* _What is being asked_: In the material below, find the span from the line with "margin-left: none ->" to the line with "2 - Enzimología" and transcribe only those lines, exactly, ends included, without the pictures.

* _Extracted information_:
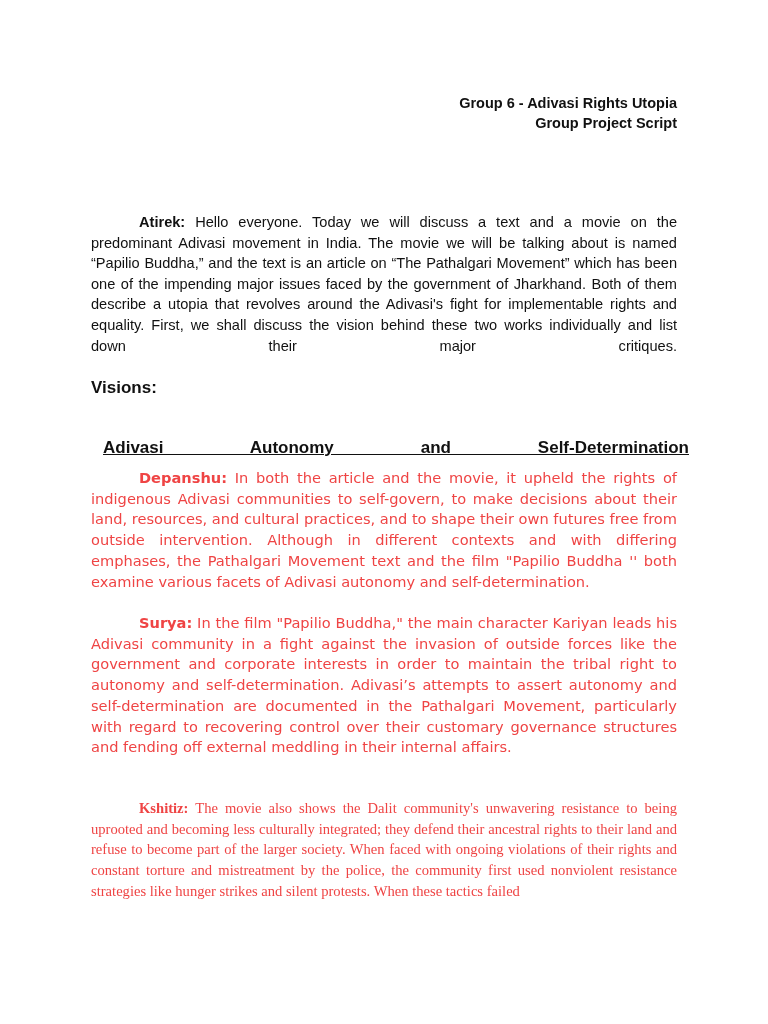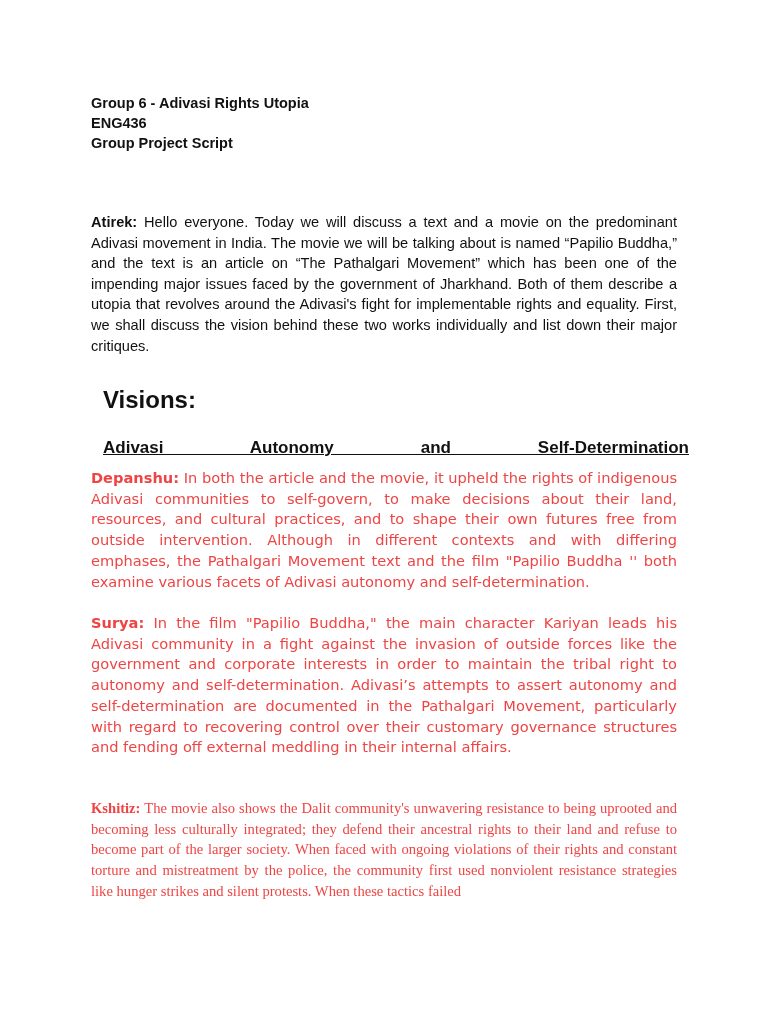"Group 6 - Adivasi Rights" .header { text-align: left -> right }
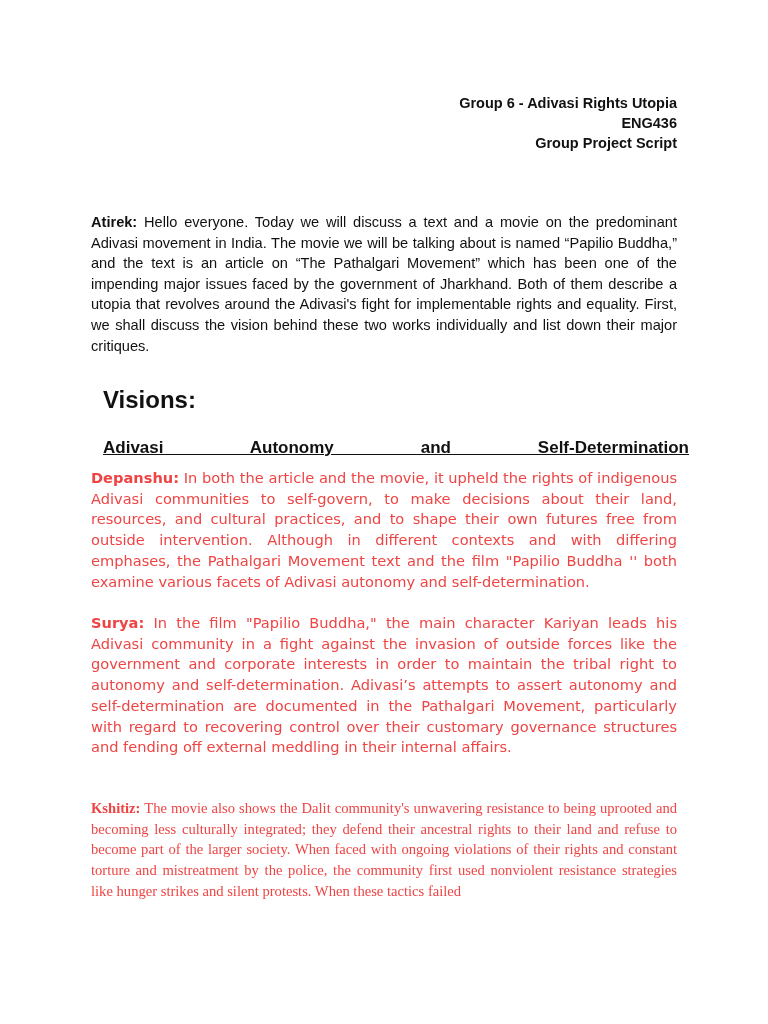"ENG436" div { html: <div>ENG436</div> -> none }
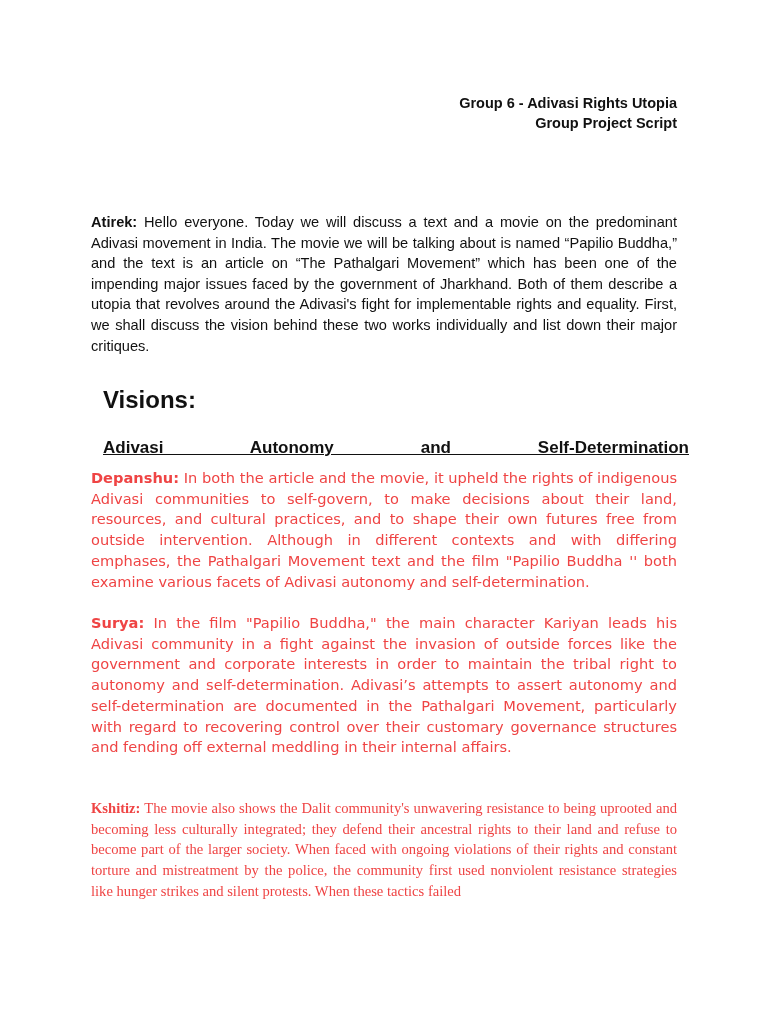"Atirek:" .speaker { margin-left: none -> 48px }
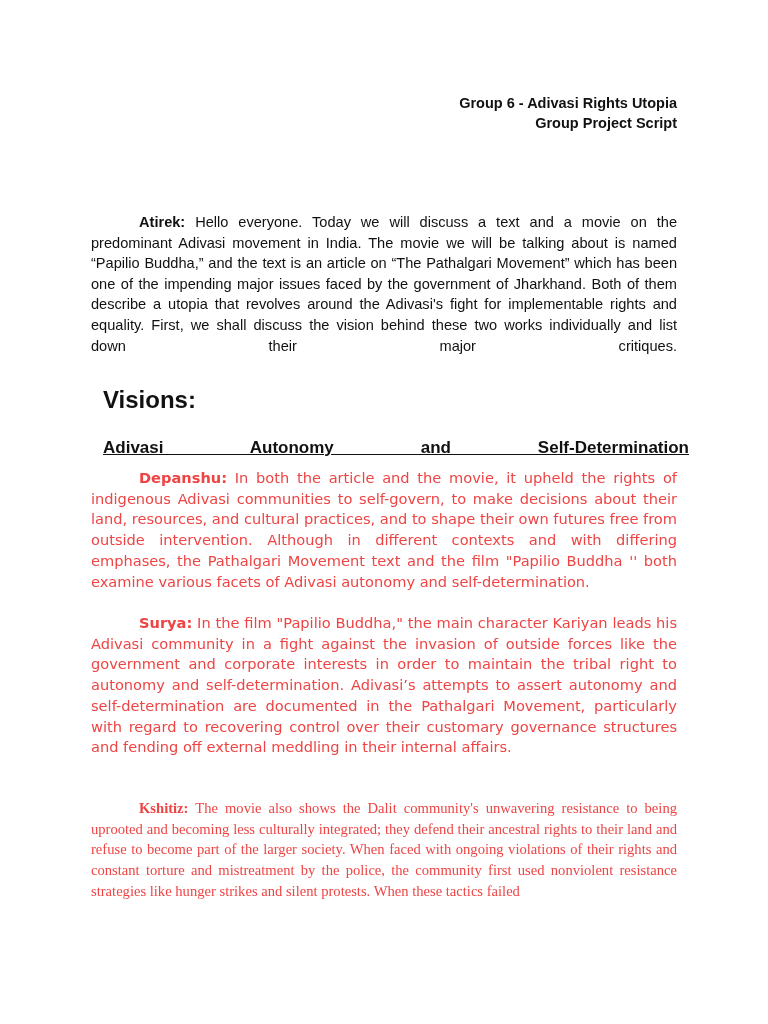"Visions:" .visions { font-size: 24px -> 17px; margin: 12px -> 0 }
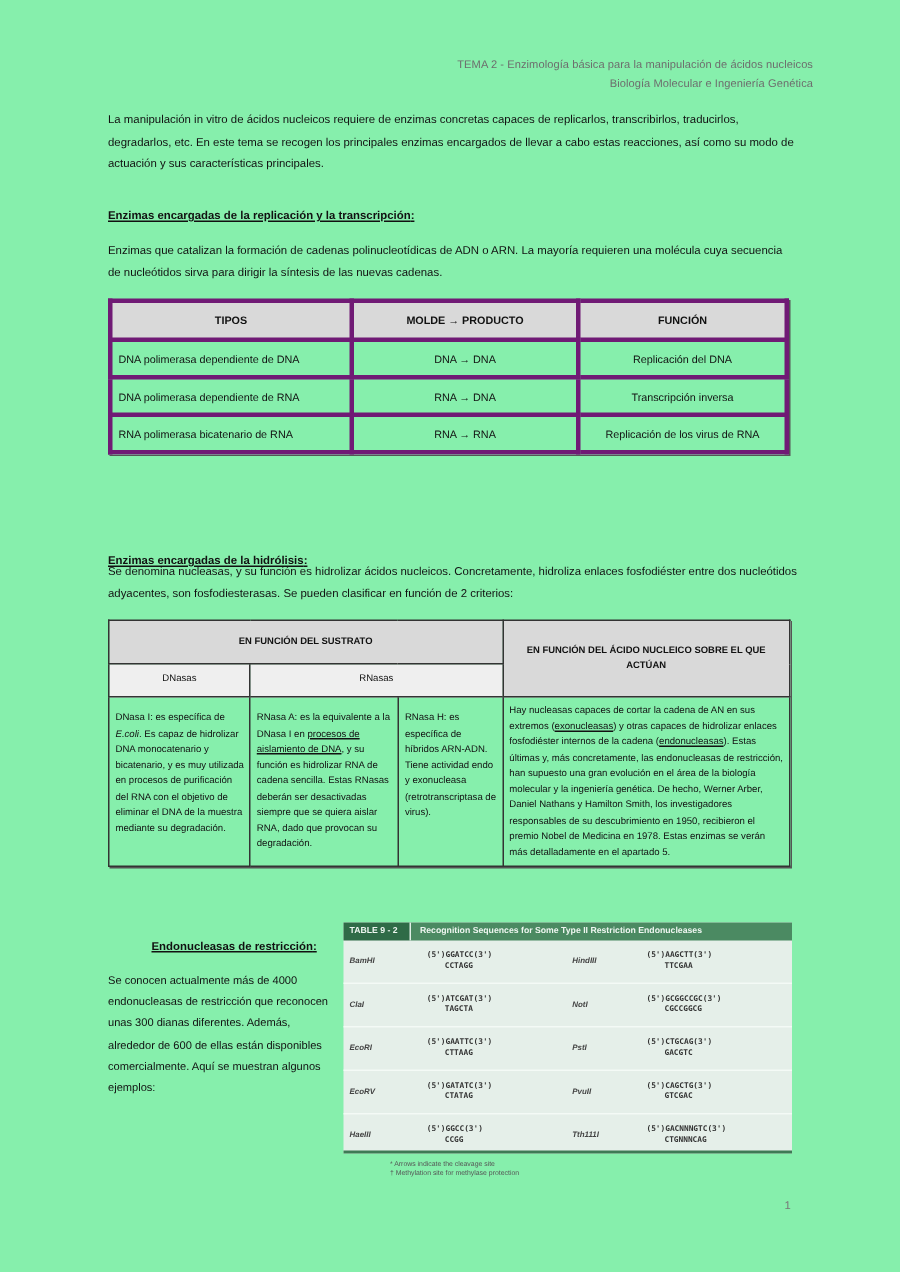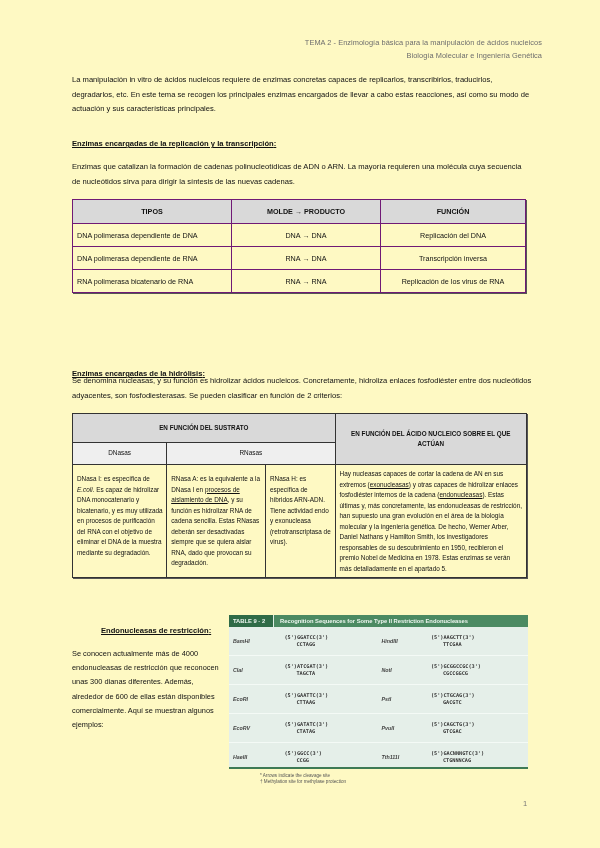"TEMA 2 - Enzimología básica" .page { background: #fef9c3 -> #86efac }
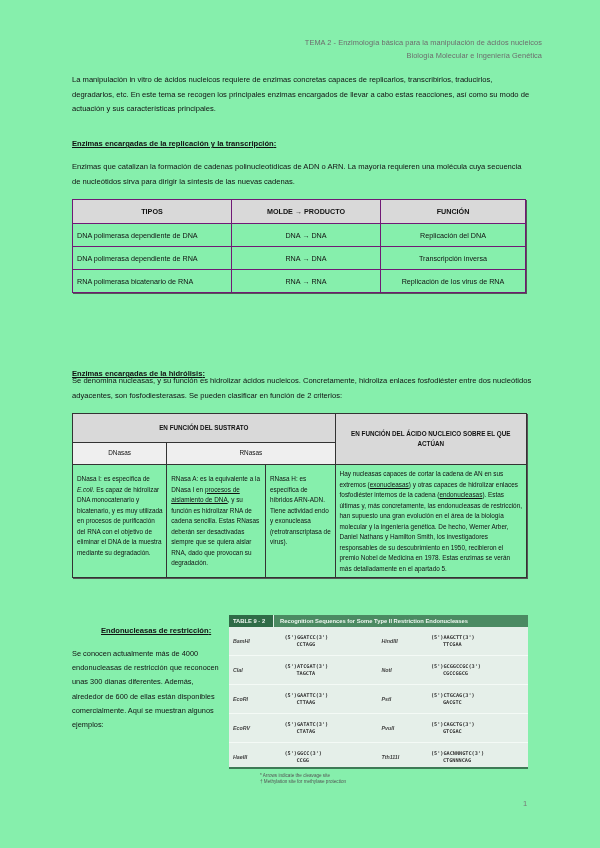"TIPOS" table.t1 th, table.t1 td { border: 1px solid #701a75 -> 3px solid #701a75 }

* _Result of the task_:
"Atirek:" .speaker { margin-left: none -> 48px }
"Visions:" .visions { font-size: 24px -> 17px; margin: 12px -> 0 }
"TEMA 2 - Enzimología básica" .page { background: #fef9c3 -> #86efac }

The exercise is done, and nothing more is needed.